_Work to be completed_
In the entries below, identify every line with the string "items" and copy it.

------------------------

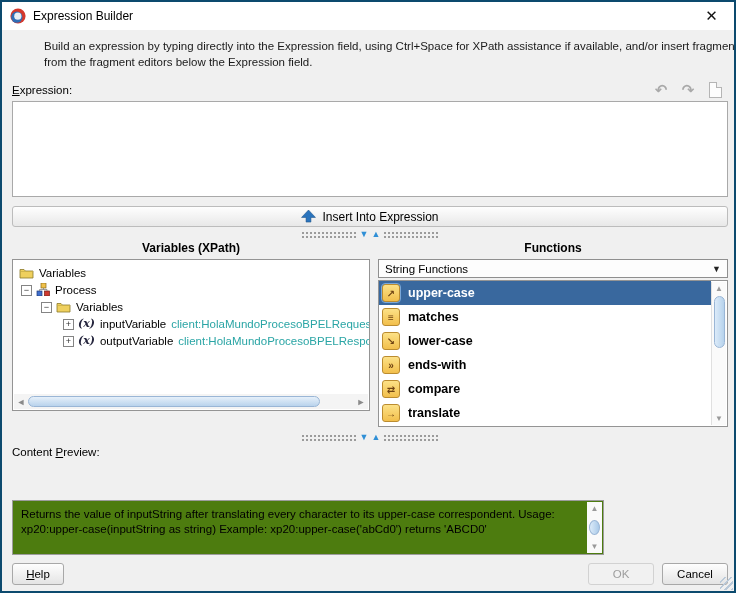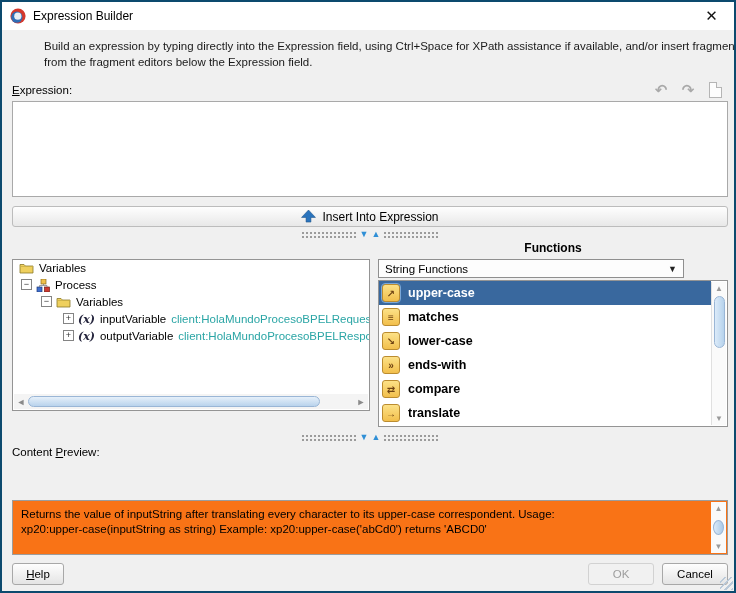--- a/index.html
+++ b/index.html
@@ -52,39 +52,39 @@
 
   
   .panel-hdr { position:absolute; top:239px; font-weight:bold; font-size:12px; text-align:center; }
   .vars-hdr { left:10px; width:358px; }
   .funcs-hdr { left:376px; width:350px; }
 
   
   .tree-panel { position:absolute; left:10px; top:257px; width:358px; height:152px; background:#fff;
                 border:1px solid #949494; overflow:hidden; }
   .tree-rows { position:absolute; top:2px; left:0; right:0; bottom:17px; overflow:hidden; }
-  .tree-row { height:17px; display:flex; align-items:flex-start; white-space:nowrap; }
+  .tree-row { height:17px; display:flex; align-items:flex-end; white-space:nowrap; }
   .indent0{padding-left:6px;} .indent1{padding-left:8px;} .indent2{padding-left:28px;} .indent3{padding-left:50px;}
   .expander { width:11px; height:11px; border:1px solid #848484; background:#fff; font-size:9px;
               line-height:9px; text-align:center; color:#333; margin-right:4px; flex:0 0 auto; cursor:default; }
   .node-icon { margin-right:5px; flex:0 0 auto; display:flex; }
   .var-x { font-family:"DejaVu Serif",serif; font-style:italic; font-weight:bold; font-size:11px; color:#25253d;
            margin-right:5px; flex:0 0 auto; }
   .node-label { color:#000; }
   .node-type { color:#2aa5a5; margin-left:5px; }
 
   
   .hscroll { position:absolute; left:1px; right:1px; bottom:1px; height:15px; background:#f4f4f4;
              display:flex; align-items:center; }
   .hs-arrow { width:14px; color:#8a8a8a; font-size:9px; text-align:center; flex:0 0 auto; }
   .hs-thumb { height:11px; flex:1 1 auto; margin-right:34px;
               background:linear-gradient(180deg,#e6f0fa,#b9d3ec); border:1px solid #9ab6d6; border-radius:6px; }
 
   
-  .func-select { position:absolute; left:376px; top:257px; width:306px; height:19px; background:#fdfdfd;
+  .func-select { position:absolute; left:376px; top:257px; width:350px; height:19px; background:#fdfdfd;
                  border:1px solid #8f8f8f; display:flex; align-items:center; padding:0 6px; cursor:default;gap:36px; }
   .func-select .sel-text { flex:1 1 auto; }
   .sel-caret { font-size:9px; color:#222; }
 
   .func-list { position:absolute; left:376px; top:278px; width:350px; height:147px; background:#fff;
                border:1px solid #949494; overflow:hidden; }
   .func-rows { position:absolute; top:0; left:0; right:16px; bottom:0; overflow:hidden; }
   .func-row { height:24px; display:flex; align-items:center; gap:8px; padding-left:3px; cursor:default; }
   .func-row.selected { background:#39689e; color:#fff; font-weight:bold; }
   .func-icon { width:18px; height:18px; border-radius:3px; flex:0 0 auto;
@@ -105,21 +105,21 @@
   .chk-row { position:absolute; left:10px; top:411px; display:flex; align-items:center; gap:7px; color:#a8a8a8; }
   .chk-box { width:13px; height:13px; background:#fcfcfc; border:1px solid #c9c9c9; }
 
   
   .cp-label { top:444px; }
   .cp-field { position:absolute; left:10px; top:458px; width:716px; height:18px; background:#f3f3f3;
               border:1px solid #9c9c9c; display:flex; align-items:center; padding-left:4px; }
 
   
   .desc-label { top:512px;margin-left:39px; }
-  .desc-box { position:absolute; left:10px; top:498px; width:716px; height:55px; background:#f97316;
+  .desc-box { position:absolute; left:10px; top:498px; width:592px; height:55px; background:#4d7c0f;
               border:1px solid #9c9c9c; }
   .desc-text { position:absolute; left:8px; top:6px; right:22px; line-height:15px; white-space:pre-wrap; }
   .desc-scroll { position:absolute; top:1px; right:1px; bottom:1px; width:15px; background:#fafafa;
                  display:flex; flex-direction:column; align-items:center; justify-content:space-between; }
   .ds-thumb { width:11px; height:15px; background:linear-gradient(90deg,#dcebf9,#a9c9e8);
               border:1px solid #9ab6d6; border-radius:50%; }
 
   
   .btn { position:absolute; top:561px; height:22px; border:1px solid #a8a8a8; border-radius:3px;
          background:linear-gradient(180deg,#fefefe,#e4e4e4); font-size:11.5px; text-align:center;
@@ -168,20 +168,21 @@
     <span>Insert Into Expression</span>
   </div>
 
   <div class="splitter split1">
     <span class="dots"></span>
     <span class="tri">▼</span>
     <span class="tri">▲</span>
     <span class="dots"></span>
   </div>
 
+  <div class="panel-hdr vars-hdr">Variables (XPath)</div>
   <div class="panel-hdr funcs-hdr">Functions</div>
 
   <div class="tree-panel">
     <div class="tree-rows">
 
       <div class="tree-row indent0">
         <span class="node-icon">
           <svg width="15" height="12" viewBox="0 0 15 12">
               <path d="M1 2.5 L1 11 L14 11 L14 4 L6.5 4 L5 2.5 Z" fill="#efd05e" stroke="#8b7a2a" stroke-width="0.8"></path>
               <path d="M1 4.5 L14 4.5" stroke="#c9ae48" stroke-width="0.8"></path>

------------------------

_Answer below_
-  .tree-row { height:17px; display:flex; align-items:flex-start; white-space:nowrap; }
+  .tree-row { height:17px; display:flex; align-items:flex-end; white-space:nowrap; }
              display:flex; align-items:center; }
                  border:1px solid #8f8f8f; display:flex; align-items:center; padding:0 6px; cursor:default;gap:36px; }
   .func-row { height:24px; display:flex; align-items:center; gap:8px; padding-left:3px; cursor:default; }
   .chk-row { position:absolute; left:10px; top:411px; display:flex; align-items:center; gap:7px; color:#a8a8a8; }
               border:1px solid #9c9c9c; display:flex; align-items:center; padding-left:4px; }
                  display:flex; flex-direction:column; align-items:center; justify-content:space-between; }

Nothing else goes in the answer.